----- Records for the exercise -----
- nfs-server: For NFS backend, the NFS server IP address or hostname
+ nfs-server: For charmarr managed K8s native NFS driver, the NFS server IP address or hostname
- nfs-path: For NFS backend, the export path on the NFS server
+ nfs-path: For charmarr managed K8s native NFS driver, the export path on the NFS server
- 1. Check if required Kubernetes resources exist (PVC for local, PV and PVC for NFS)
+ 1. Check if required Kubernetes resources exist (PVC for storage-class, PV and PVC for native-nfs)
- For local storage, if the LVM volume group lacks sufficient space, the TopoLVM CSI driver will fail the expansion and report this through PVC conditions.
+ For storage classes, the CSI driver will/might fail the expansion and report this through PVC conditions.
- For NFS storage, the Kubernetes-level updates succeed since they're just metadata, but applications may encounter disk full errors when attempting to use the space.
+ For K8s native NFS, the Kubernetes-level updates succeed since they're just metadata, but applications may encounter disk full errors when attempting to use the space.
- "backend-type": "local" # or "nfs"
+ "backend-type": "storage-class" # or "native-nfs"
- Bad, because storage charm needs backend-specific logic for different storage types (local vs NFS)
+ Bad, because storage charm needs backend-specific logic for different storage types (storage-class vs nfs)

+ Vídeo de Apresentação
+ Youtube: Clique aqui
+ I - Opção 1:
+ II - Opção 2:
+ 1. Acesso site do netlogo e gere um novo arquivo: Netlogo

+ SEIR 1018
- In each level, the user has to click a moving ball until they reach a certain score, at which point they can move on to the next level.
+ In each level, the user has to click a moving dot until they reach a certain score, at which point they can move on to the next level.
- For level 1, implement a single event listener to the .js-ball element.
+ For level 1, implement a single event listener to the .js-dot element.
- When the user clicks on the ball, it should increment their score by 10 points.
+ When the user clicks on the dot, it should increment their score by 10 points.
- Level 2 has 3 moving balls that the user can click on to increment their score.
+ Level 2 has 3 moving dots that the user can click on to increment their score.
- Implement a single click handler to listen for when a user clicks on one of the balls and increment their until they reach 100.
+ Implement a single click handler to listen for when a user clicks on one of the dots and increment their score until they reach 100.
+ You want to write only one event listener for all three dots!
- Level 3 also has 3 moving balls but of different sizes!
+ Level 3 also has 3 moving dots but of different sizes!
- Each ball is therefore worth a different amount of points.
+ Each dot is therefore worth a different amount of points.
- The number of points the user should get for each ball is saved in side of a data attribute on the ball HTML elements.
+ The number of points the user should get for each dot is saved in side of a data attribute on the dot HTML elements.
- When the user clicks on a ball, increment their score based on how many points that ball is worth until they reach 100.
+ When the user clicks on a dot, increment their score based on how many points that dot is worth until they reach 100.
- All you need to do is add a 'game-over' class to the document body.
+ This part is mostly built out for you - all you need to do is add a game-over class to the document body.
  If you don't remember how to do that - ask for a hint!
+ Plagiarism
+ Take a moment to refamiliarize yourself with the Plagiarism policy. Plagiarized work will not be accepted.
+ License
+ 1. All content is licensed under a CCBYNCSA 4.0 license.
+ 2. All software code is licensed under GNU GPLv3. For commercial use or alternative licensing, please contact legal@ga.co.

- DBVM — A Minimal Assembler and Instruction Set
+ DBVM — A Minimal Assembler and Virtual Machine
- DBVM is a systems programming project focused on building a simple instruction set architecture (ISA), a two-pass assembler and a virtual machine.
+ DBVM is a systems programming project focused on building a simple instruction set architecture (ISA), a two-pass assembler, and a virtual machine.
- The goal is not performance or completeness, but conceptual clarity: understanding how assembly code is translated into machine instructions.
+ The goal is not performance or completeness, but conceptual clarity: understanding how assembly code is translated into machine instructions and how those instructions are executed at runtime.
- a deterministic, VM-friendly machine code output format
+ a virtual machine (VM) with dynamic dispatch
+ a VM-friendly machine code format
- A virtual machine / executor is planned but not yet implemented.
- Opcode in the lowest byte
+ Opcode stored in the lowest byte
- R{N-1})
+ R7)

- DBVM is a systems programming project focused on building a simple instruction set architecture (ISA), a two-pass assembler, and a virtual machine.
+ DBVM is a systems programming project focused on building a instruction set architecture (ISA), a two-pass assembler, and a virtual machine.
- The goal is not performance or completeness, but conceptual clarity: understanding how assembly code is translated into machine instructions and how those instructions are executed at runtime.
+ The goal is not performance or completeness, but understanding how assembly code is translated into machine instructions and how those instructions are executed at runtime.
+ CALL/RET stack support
-----
Your assignment:
Among the entries above, the line containing "driver, the export path on the NFS server", the line containing "storage classes, the", and all lines between them are to be restated word for word; nothing else belongs in the reply.

Result for this exercise:
+ nfs-path: For charmarr managed K8s native NFS driver, the export path on the NFS server
- 1. Check if required Kubernetes resources exist (PVC for local, PV and PVC for NFS)
+ 1. Check if required Kubernetes resources exist (PVC for storage-class, PV and PVC for native-nfs)
- For local storage, if the LVM volume group lacks sufficient space, the TopoLVM CSI driver will fail the expansion and report this through PVC conditions.
+ For storage classes, the CSI driver will/might fail the expansion and report this through PVC conditions.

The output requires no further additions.